CITES, the Convention on International Trade in Endangered Species of Wild Fauna and Flora, is an international treaty under which animal and plant species are classified according to rarity and the trade in animals, animal parts and items containing them is licensed.
The move comes after Bonhams this week cancelled its 21-lot sale of a collection of rhino horn carvings in Hong Kong that was scheduled to take place on November 27. The move followed criticism from the public and global environmental groups.
The privately owned British auction house also pledged not to sell rhino horn items in the future.
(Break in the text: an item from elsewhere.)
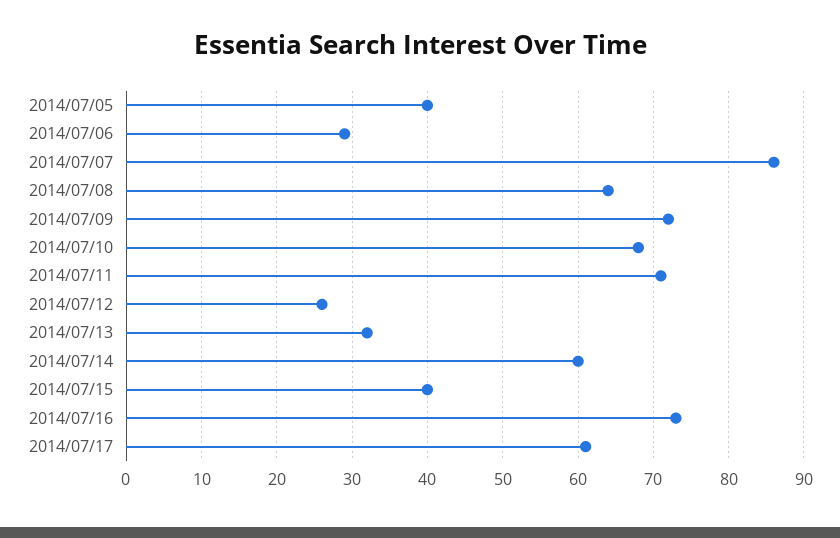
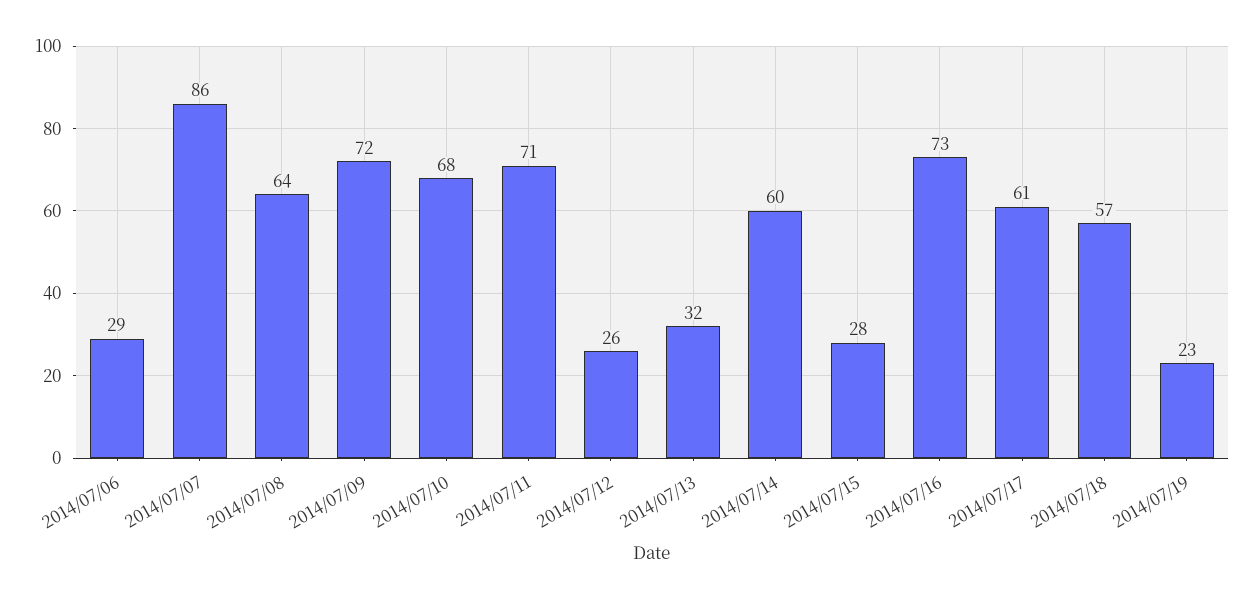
2014/07/05: 40 -> none
2014/07/15: 40 -> 28
2014/07/18: none -> 57
2014/07/19: none -> 23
Another major auction house, Christie’s already has a policy of not selling any items which include rhino horn.
WildAid Hong Kong's Alex Hofford said it was now up to Hong Kong's China Guardian and Poly Auction – the last two of Hong Kong's five big auction houses – to act responsibly and sustainably by immediately banning the sale of rhino horn items from their auctions.
Earlier this week, China Guardian Hong Kong said it sometimes offers antique rhinoceros in its Chinese ceramics and works of art auctions.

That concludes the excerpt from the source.